DATA TO EXAMINE:

- - - - -

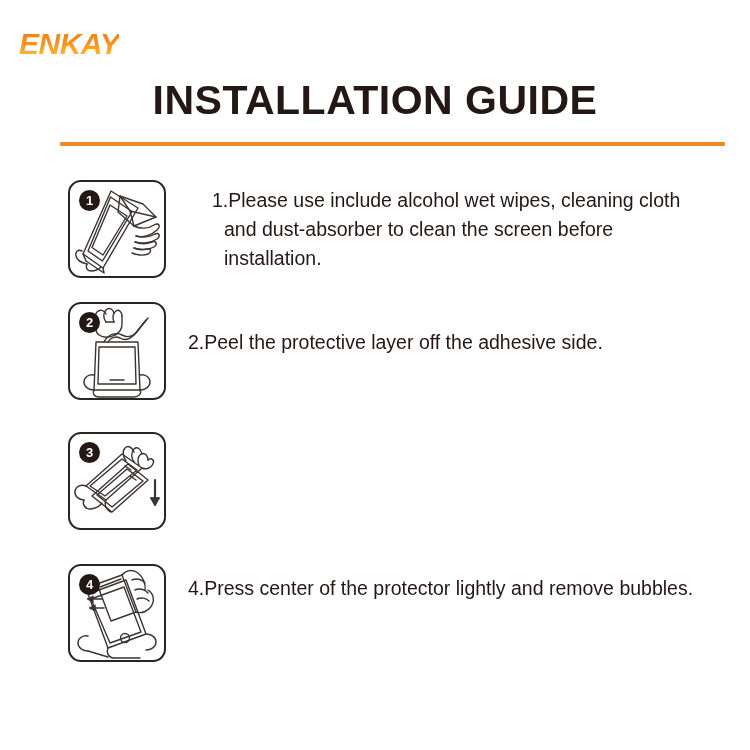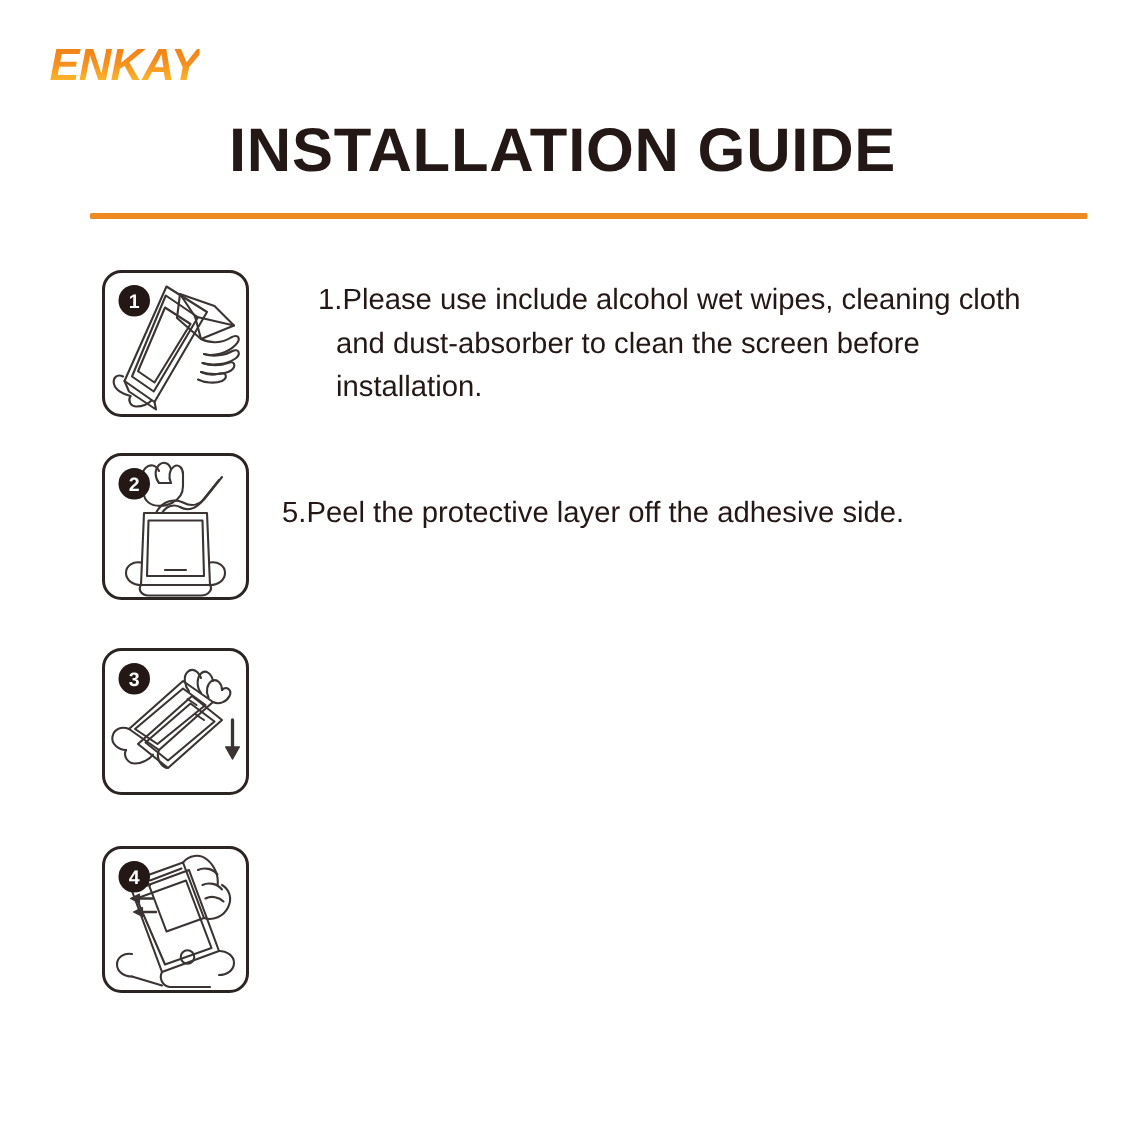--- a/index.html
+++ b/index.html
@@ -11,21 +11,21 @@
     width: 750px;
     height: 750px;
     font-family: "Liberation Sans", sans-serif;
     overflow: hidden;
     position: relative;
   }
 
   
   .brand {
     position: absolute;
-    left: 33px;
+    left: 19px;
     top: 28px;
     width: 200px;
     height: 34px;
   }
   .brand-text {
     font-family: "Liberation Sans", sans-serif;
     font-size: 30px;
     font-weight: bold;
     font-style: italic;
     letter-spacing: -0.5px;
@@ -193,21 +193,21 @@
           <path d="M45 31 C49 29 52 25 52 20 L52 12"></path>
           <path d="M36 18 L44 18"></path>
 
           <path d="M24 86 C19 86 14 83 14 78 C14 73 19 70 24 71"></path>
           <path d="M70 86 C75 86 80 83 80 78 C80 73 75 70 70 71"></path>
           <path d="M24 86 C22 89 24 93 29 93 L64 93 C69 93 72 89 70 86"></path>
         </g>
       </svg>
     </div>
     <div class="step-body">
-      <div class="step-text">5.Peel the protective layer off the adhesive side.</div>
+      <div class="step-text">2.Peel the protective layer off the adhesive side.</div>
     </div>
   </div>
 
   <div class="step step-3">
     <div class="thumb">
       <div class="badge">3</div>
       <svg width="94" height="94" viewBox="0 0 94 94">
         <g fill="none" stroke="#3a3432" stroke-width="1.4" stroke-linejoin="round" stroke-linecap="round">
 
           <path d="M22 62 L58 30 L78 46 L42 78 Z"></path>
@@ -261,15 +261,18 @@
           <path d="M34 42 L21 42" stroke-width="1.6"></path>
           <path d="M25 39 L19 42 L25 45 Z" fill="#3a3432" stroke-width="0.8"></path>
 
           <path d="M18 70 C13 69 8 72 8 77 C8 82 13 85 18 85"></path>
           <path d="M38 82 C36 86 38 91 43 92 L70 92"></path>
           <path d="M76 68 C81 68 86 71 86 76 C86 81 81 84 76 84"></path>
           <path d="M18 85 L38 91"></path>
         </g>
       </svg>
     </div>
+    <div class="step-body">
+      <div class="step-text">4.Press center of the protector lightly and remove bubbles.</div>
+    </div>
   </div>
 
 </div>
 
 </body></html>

- - - - -

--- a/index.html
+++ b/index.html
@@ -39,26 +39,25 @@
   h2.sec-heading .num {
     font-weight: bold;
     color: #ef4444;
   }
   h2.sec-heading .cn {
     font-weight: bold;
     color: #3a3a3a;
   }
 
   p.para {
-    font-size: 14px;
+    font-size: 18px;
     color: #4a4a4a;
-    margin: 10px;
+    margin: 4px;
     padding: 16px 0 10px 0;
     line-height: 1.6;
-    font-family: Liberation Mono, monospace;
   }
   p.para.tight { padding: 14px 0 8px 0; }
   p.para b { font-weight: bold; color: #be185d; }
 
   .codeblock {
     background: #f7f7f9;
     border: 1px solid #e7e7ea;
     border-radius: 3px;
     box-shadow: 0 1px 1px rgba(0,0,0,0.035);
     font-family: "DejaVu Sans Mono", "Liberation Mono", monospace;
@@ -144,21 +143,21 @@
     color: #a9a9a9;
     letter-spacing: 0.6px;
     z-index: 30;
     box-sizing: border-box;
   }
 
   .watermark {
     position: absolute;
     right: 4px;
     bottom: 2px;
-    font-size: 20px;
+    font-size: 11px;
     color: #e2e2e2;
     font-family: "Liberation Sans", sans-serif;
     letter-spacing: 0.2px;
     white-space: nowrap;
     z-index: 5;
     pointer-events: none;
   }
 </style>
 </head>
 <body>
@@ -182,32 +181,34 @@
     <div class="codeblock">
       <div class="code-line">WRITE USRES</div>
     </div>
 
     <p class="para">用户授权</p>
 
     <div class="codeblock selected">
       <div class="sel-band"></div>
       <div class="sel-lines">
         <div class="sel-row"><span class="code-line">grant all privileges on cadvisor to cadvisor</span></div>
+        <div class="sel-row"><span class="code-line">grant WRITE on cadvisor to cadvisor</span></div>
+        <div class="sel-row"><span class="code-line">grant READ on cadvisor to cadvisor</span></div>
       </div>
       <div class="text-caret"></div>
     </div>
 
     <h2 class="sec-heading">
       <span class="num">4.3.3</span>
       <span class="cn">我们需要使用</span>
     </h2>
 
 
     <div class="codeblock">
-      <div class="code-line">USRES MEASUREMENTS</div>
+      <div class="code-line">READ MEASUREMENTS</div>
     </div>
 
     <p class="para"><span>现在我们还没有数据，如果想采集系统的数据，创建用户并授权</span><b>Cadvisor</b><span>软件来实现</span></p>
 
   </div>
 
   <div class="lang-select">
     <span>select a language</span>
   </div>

- - - - -

PROBLEM DESCRIPTION:
Within the lines above, find those holding the word "side" and copy them.

RESULT FOR THIS TASK:
-      <div class="step-text">5.Peel the protective layer off the adhesive side.</div>
+      <div class="step-text">2.Peel the protective layer off the adhesive side.</div>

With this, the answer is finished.